When you telecommute, you won’t feel the need to impress your colleagues and your customers in your business (e.g. buying new clothes at Banana Republic on a regular basis). In addition, you’ll also save money on dry cleaning costs.
Save on Day Care Costs
Although this might not be likely, as having a crying toddler at home can be quite the distraction to productivity, saving money on day care costs is another positive aspect of telecommuting. Even if you telecommute just once a week, this can be the difference between having to pay for full-time day care or just two-day a week day care.
Considering that average day care costs can run upwards of $900 to $1200 full-time per child in major cities, this can mean substantial savings if you are somehow able to swing having your child home.
Save on Lattes and Lunches
Finally, when you work from home, you’ll be more inclined to make your lunch at home (going out for lunch while working from home just doesn’t seem to “jive”). Without the temptation to have coffee with coworkers or lunch with coworkers, this can also mean substantial savings.
Considering that on average, people spend at least $5 on the coffee breaks (a tall latte from Starbucks is about $3.50 and you’ll likely get some sort of muffin or pastry), and maybe $10 on lunch, this could mean upwards of $3600 in savings on an annual basis. Brewing your own coffee at home costs pennies compared to a daily latte at Starbucks.

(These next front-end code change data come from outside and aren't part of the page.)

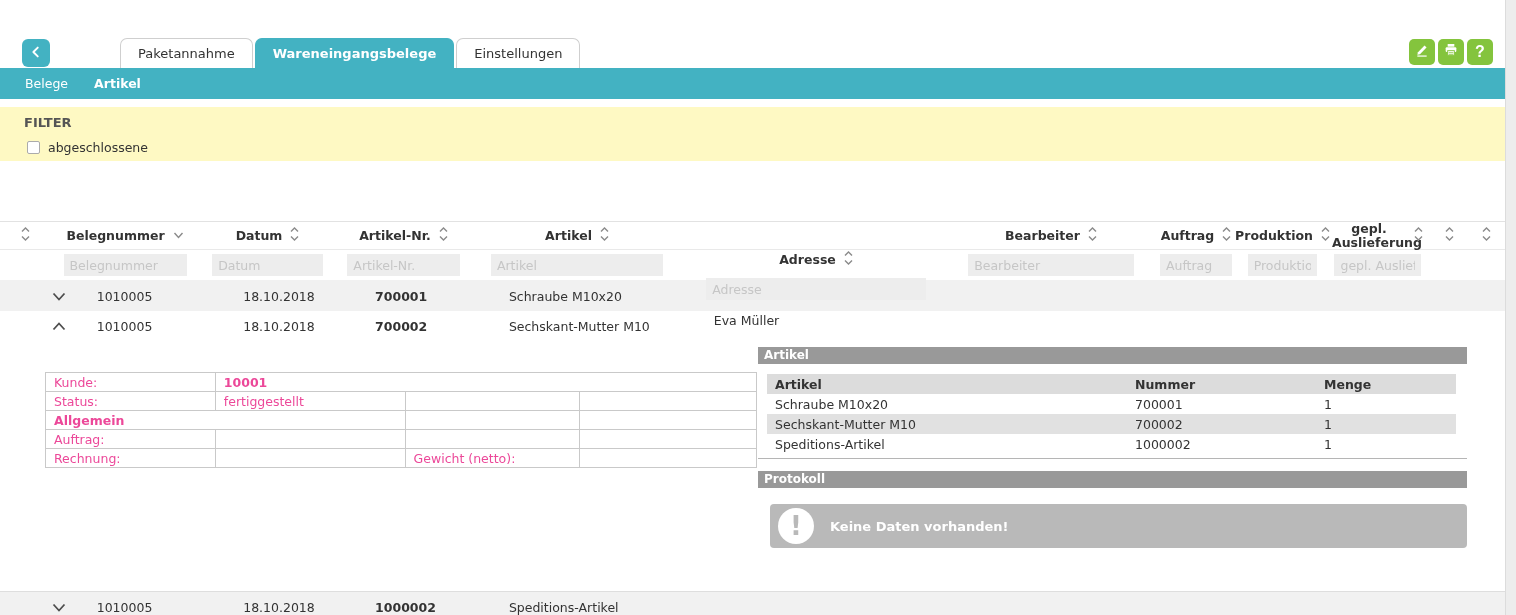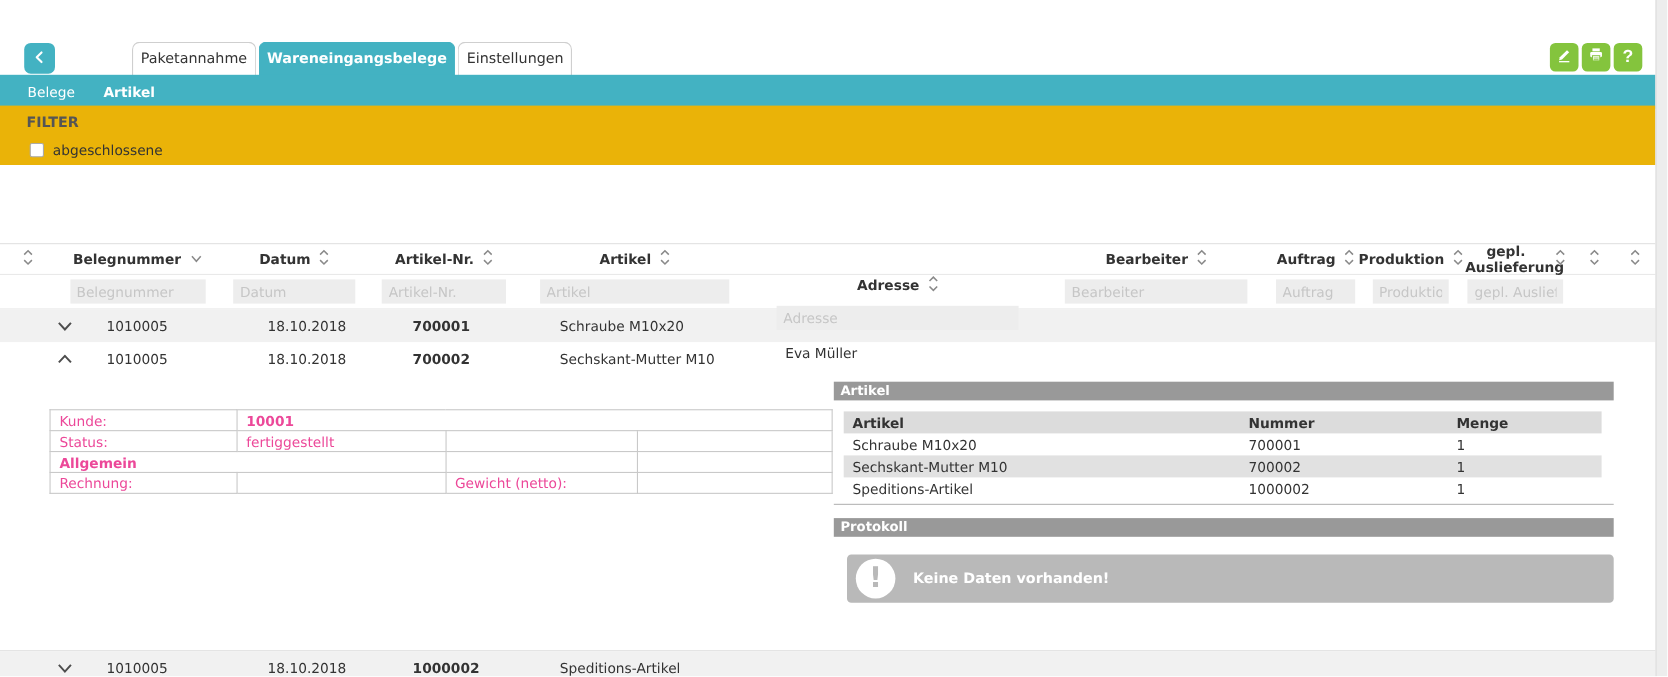--- a/index.html
+++ b/index.html
@@ -9,32 +9,32 @@
   
   .gutter { position:absolute; right:0; top:0; width:11px; height:615px; background:#ededed; border-left:1px solid #dcdcdc; }
 
   
   .page-title { position:absolute; left:24px; top:9px; font-size:13px; font-weight:bold; color:#222; letter-spacing:.3px; }
 
   
   .tab-strip { position:absolute; left:0; top:38px; width:1505px; height:31px; }
   .back-btn { position:absolute; left:22px; top:1px; width:28px; height:28px; background:#43b2c2; border:none; border-radius:6px; display:flex; align-items:center; justify-content:center; cursor:pointer; }
   .tabs { position:absolute; left:120px; bottom:0; display:flex; }
-  .tab { height:31px; line-height:30px; padding:0 7px; background:#fff; border:1px solid #cfcfcf; border-bottom:none; border-radius:7px 7px 0 0; font-size:13px; color:#333; margin-right:2px; cursor:pointer; }
+  .tab { height:31px; line-height:30px; padding:0 17px; background:#fff; border:1px solid #cfcfcf; border-bottom:none; border-radius:7px 7px 0 0; font-size:13px; color:#333; margin-right:2px; cursor:pointer; }
   .tab.active { background:#43b2c2; color:#fff; font-weight:bold; border-color:#43b2c2; }
   .toolbar { position:absolute; right:12px; top:1px; display:flex; gap:3px; }
   .icon-btn { width:26px; height:26px; background:#84c43d; border:none; border-radius:5px; display:flex; align-items:center; justify-content:center; color:#fff; font-weight:bold; font-size:16px; cursor:pointer; }
 
   
   .subnav { position:absolute; left:0; top:68px; width:1505px; height:31px; background:#43b2c2; display:flex; align-items:center; padding-left:25px; gap:26px; }
   .subnav-link { color:#fff; font-size:12.5px; cursor:pointer; }
   .subnav-link.active { font-weight:bold; }
 
   
-  .filter-panel { position:absolute; left:0; top:96px; width:1505px; height:54px; background:#eab308; }
+  .filter-panel { position:absolute; left:0; top:107px; width:1505px; height:54px; background:#fef9c3; }
   .filter-heading { position:absolute; left:24px; top:8px; font-size:13px; font-weight:bold; color:#555; }
   .filter-check-row { position:absolute; left:27px; top:33px; display:flex; align-items:center; gap:8px; font-size:12.5px; color:#333; }
   .checkbox { width:13px; height:13px; background:#fff; border:1px solid #ababab; border-radius:2px; display:inline-block; cursor:pointer; }
 
   
   .controls { position:absolute; left:0; top:176px; width:1505px; height:30px; }
   .pagesize-select { position:absolute; left:14px; top:0; width:62px; height:28px; background:#fff; border:1px solid #7a7a7a; border-right:2px solid #2e2e2e; border-bottom:2px solid #2e2e2e; display:flex; align-items:center; cursor:pointer; }
   .pagesize-value { flex:1; padding-left:9px; font-size:13px; color:#222; }
   .pagesize-arrow { width:17px; height:100%; border-left:1px solid #9a9a9a; display:flex; align-items:center; justify-content:center; }
   .pagesize-arrow::after { content:""; border:4px solid transparent; border-top:5px solid #222; margin-top:5px; }
@@ -315,20 +315,26 @@
           <td class="dt-c2">fertiggestellt</td>
           <td></td>
           <td></td>
         </tr>
         <tr>
           <td class="b" colspan="2">Allgemein</td>
           <td class="dt-c3"></td>
           <td class="dt-c4"></td>
         </tr>
         <tr>
+          <td>Auftrag:</td>
+          <td></td>
+          <td></td>
+          <td></td>
+        </tr>
+        <tr>
           <td>Rechnung:</td>
           <td></td>
           <td>Gewicht (netto):</td>
           <td></td>
         </tr>
       </tbody>
         </table>
 
       <div class="side-panel">
         <div class="caption-bar">Artikel</div>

Due to the current economy, many employees are hesitant to ask their employer for telecommuting. Monster.com recommends that you emphasize the benefits of telecommuting to your employer. There are many benefits to the employer by allowing their employees to telecommute, including increased employee productivity (most people are on Facebook at the office during the majority of the time anyway, aren’t they?), less need to pay for office space (they can have “flex” desks instead), less sick time (I’m sure many people call in sick to run errands), and most importantly, higher job satisfaction, meaning less employee turnover.
Even if employees are able to telecommute maybe once a week to even once a month, employee satisfaction will increase and this flexibility is what employees crave.
Bargainmoosers, does your company offer telecommuting? Do the employees take advantage of it?